Zach pushed back the hood of his coat. Consciously breathing in a long, slow rhythm, he peered into the darkness. He could see little more than vague patches of gray, suggestions of nooks, corners, corridors, and turnings. He edged forward—forward some more—and soon felt the space open wider before him. Then lightning crackled at a window, and for a moment he saw a broad foyer littered with rubble, a wide, broken staircase winding up into nothingness. Then the lightning died.

Zach let out a trembling breath. How long till moonrise now? he wondered. He didn't know. He had lost his sense of time.

He scanned the blackness. There was the candle-glow again, off to his left. He pinned his gaze on it and started that way.

He tried to walk softly, slowly, silently, but the rubble crunched beneath his feet with every step. Creatures scrambled away from him in unseen corners. Rats, probably—but they made him think of the waterbugs that had attacked him in Long Island City. He shuddered—then nearly cried aloud as cobwebs seized his face and clung to it. Fighting panic, he stopped to claw them out of his eyes and spit them from his mouth. When he was free of them, he had to reorient himself, looking around again to re-locate the candle-glow.

There it was—at the end of a short hallway. He went toward it, the walls closing in on either side of him. Halfway down the corridor, he began to hear a murmur of voices.

He reached inside his jacket now and drew out his gun.

The wind rose and the rain rose, but there was no lightning and the way ahead was sunk in deep obscurity. Zach held out his free hand until he felt the wall. Using that as a guide, he edged forward; forward more.

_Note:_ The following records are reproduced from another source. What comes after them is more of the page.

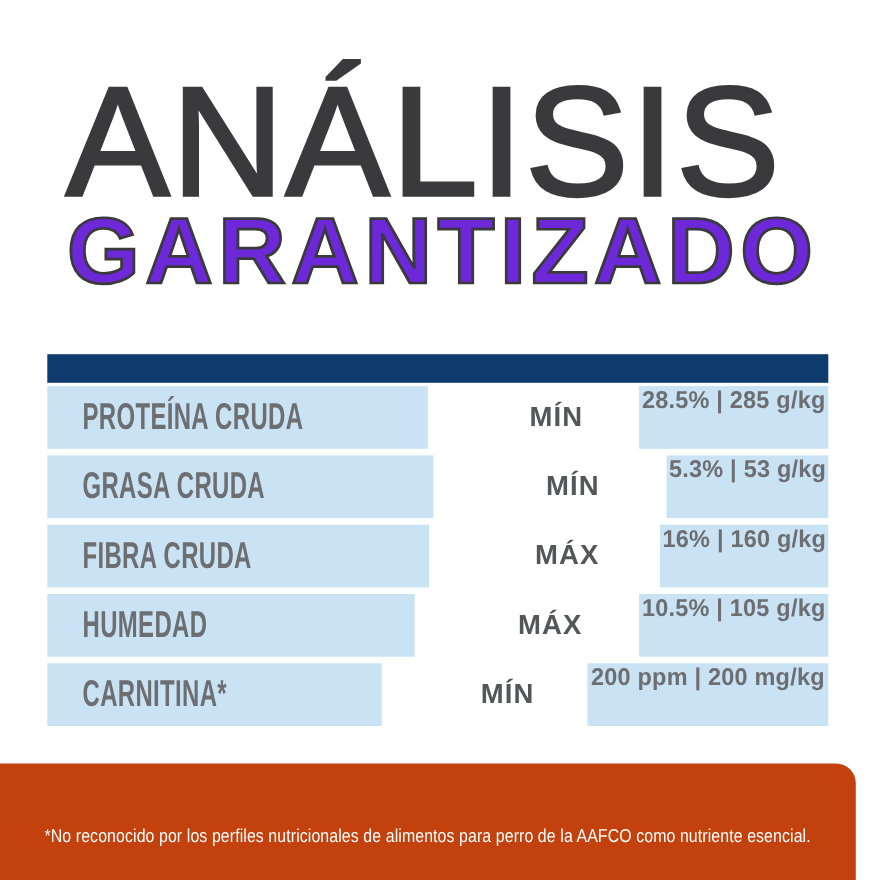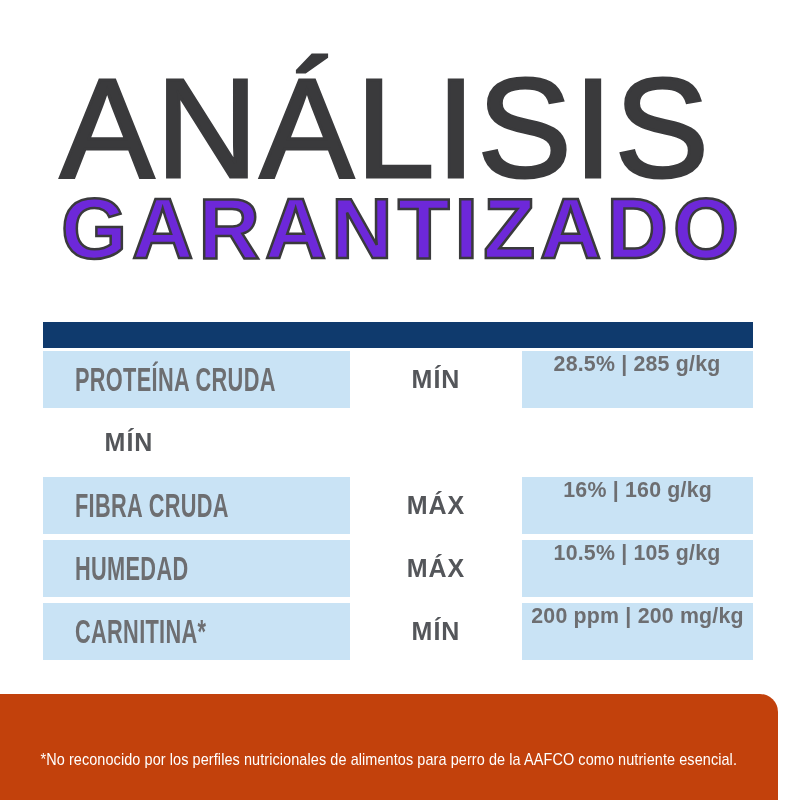"PROTEÍNA CRUDA" .cell-name { width: 307px -> 354px }
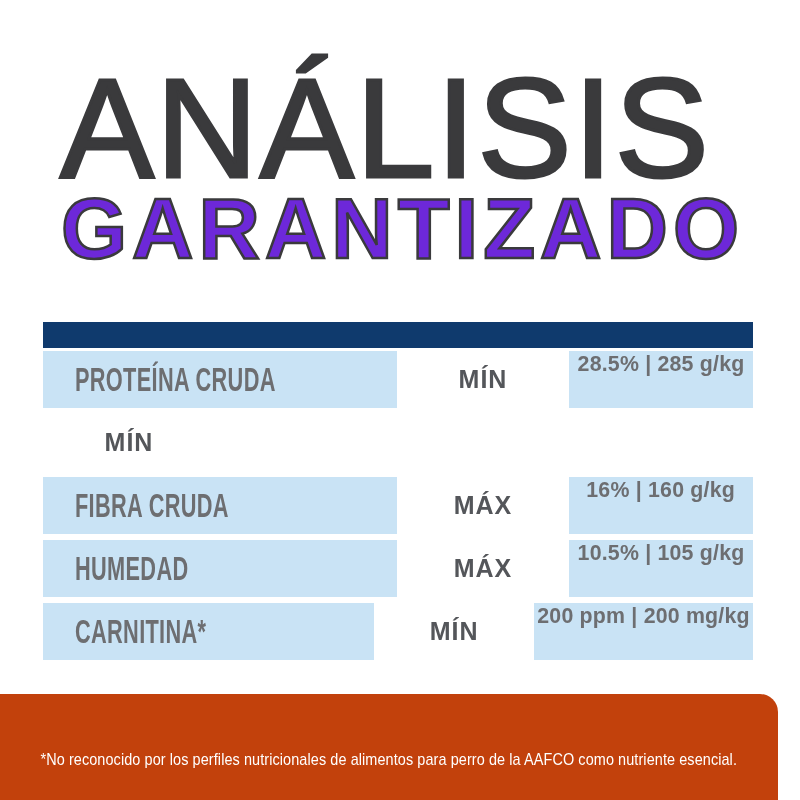"MÍN" .cell-limit { margin-left: none -> 42px }
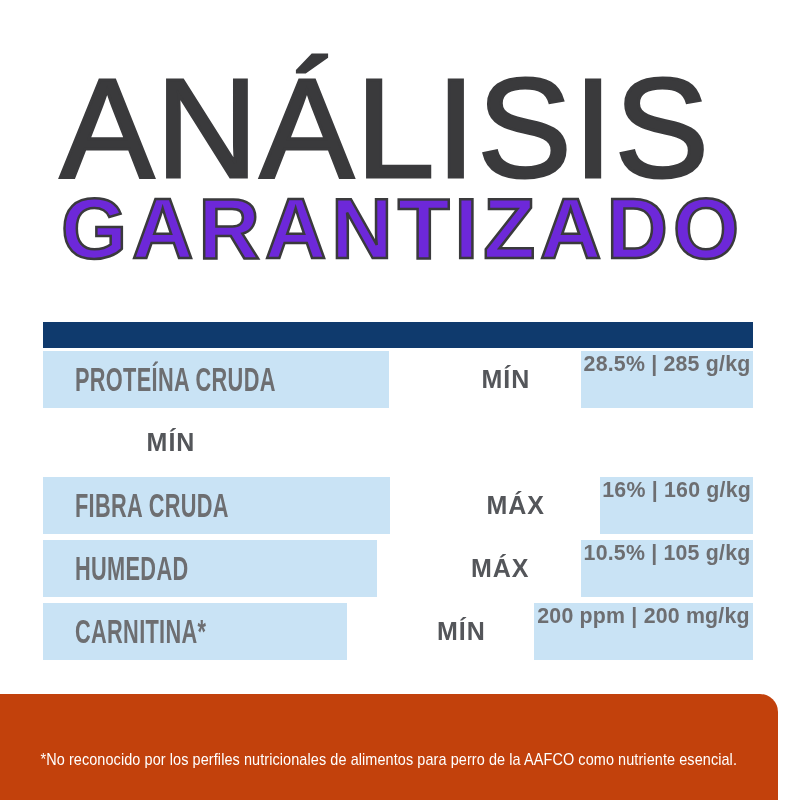"GRASA CRUDA" div.cell-name { html: none -> <div> <span>GRASA CRUDA</span> </div> }
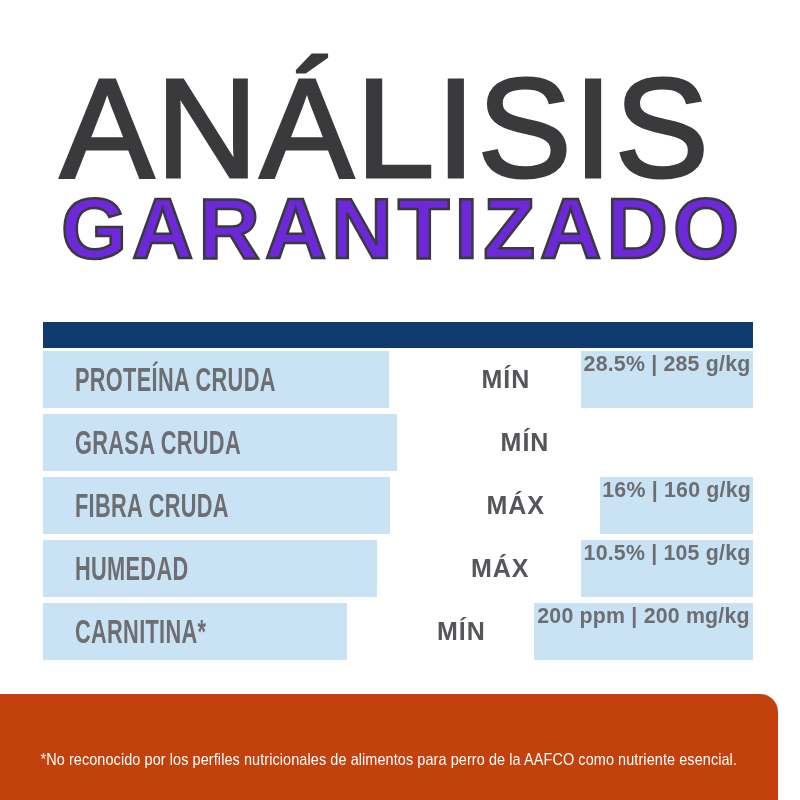"5.3% | 53 g/kg" div.cell-value { html: none -> <div> <span>5.3% | 53 g/kg</span> </div> }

What came to him then, as he inched through the shadows—what came unwanted into his mind—was the memory of Gretchen Dankl—the look in her eyes, her ghost eyes, as she had last appeared to him, in the car as he was driving up. That look—tragic, guilt-ridden, and condemnatory—it was a confession of fear—and an accusation of fear. Well, she was right in that accusation, Zach thought. He was afraid, more afraid than he had ever been, even as a boy. He could feel the sweat of his palm on the handle of the gun. He could hear his own pulse in his ears and feel the airy weakness in his belly. He had to force himself to keep his mind off Grace, to keep from thinking of his children, whom he would never see again. Thoughts of his family could only make him weak and maudlin now. The people he loved could only bind him to the world—this world he had to leave behind. Love was the enemy of death, and it was death he had come for—he knew that now. So yes, he was afraid.

Another step through the darkness—toward the candle-glow—and the general murmur up ahead began to separate itself into voices, each voice growing clearer and more distinct as Zach approached. He heard Goulart speak—not the words, just the tone of it—and he heard Abend answer, then he heard Goulart speak again. But what was awful—what he slowly realized was truly horrifying—was that underneath their voices, there was another sound, a sound that went on continuously while the men chatted, a pitiable counterpoint to their indifferent conversation.